Front-end code change data:
*** Block opens ***

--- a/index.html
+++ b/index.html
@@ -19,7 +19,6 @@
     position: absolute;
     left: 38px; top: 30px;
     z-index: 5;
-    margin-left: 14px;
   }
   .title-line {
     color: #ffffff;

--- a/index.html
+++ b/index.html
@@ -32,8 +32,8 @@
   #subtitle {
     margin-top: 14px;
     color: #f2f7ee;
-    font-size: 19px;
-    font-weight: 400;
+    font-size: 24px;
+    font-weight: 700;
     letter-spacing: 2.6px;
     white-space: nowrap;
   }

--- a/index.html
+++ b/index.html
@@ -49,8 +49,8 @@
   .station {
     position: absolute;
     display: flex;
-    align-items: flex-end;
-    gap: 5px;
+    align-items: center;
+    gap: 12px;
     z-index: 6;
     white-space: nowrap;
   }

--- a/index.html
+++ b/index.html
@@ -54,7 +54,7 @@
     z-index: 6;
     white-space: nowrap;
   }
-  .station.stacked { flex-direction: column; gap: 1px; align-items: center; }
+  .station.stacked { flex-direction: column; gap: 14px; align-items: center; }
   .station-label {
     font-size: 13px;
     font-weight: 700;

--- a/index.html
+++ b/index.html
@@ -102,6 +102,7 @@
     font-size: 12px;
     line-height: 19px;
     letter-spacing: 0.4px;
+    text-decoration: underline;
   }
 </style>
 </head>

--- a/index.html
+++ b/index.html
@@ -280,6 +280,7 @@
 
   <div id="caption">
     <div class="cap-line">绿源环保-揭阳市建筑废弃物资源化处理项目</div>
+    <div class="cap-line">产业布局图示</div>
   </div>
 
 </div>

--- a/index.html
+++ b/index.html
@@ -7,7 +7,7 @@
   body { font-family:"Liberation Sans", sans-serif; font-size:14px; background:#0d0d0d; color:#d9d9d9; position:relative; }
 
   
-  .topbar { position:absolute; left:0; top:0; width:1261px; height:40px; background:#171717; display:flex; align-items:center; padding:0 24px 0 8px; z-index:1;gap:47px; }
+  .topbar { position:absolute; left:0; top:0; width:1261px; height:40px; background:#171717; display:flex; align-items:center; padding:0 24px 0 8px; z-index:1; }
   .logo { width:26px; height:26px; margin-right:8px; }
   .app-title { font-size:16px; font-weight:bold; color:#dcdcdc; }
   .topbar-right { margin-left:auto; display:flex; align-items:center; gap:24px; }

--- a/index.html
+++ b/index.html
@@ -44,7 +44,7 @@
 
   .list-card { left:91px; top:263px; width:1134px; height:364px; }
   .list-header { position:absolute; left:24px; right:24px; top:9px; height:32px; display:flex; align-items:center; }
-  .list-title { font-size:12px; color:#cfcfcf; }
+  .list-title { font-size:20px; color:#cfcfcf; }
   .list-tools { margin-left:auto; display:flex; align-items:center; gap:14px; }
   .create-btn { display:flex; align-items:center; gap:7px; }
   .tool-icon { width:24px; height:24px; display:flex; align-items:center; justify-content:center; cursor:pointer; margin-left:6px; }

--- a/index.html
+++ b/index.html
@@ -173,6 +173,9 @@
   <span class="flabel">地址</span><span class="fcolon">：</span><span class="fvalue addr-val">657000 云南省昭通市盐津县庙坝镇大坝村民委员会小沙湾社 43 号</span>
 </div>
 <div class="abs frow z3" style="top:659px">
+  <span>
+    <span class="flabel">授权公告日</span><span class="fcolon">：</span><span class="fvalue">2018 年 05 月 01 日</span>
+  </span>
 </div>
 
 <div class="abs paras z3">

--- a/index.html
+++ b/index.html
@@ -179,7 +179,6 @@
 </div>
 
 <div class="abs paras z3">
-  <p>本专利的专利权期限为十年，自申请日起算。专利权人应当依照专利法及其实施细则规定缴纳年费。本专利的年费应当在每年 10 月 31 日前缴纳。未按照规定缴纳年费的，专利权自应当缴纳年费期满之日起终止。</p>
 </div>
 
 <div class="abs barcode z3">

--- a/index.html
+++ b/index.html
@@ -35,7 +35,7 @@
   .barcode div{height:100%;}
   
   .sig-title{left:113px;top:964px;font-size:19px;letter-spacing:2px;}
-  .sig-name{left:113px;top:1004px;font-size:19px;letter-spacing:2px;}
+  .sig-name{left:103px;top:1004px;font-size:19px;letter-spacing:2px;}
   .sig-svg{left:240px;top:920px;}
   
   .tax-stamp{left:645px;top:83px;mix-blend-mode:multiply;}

*** Block closes ***

**To do:** Which lines above run from the one containing "column; gap: 14px;" to the one containing "letter-spacing: 0.4px;"? Give them again exactly, both ends included.

**Completed exercise:**
+  .station.stacked { flex-direction: column; gap: 14px; align-items: center; }
   .station-label {
     font-size: 13px;
     font-weight: 700;

--- a/index.html
+++ b/index.html
@@ -102,6 +102,7 @@
     font-size: 12px;
     line-height: 19px;
     letter-spacing: 0.4px;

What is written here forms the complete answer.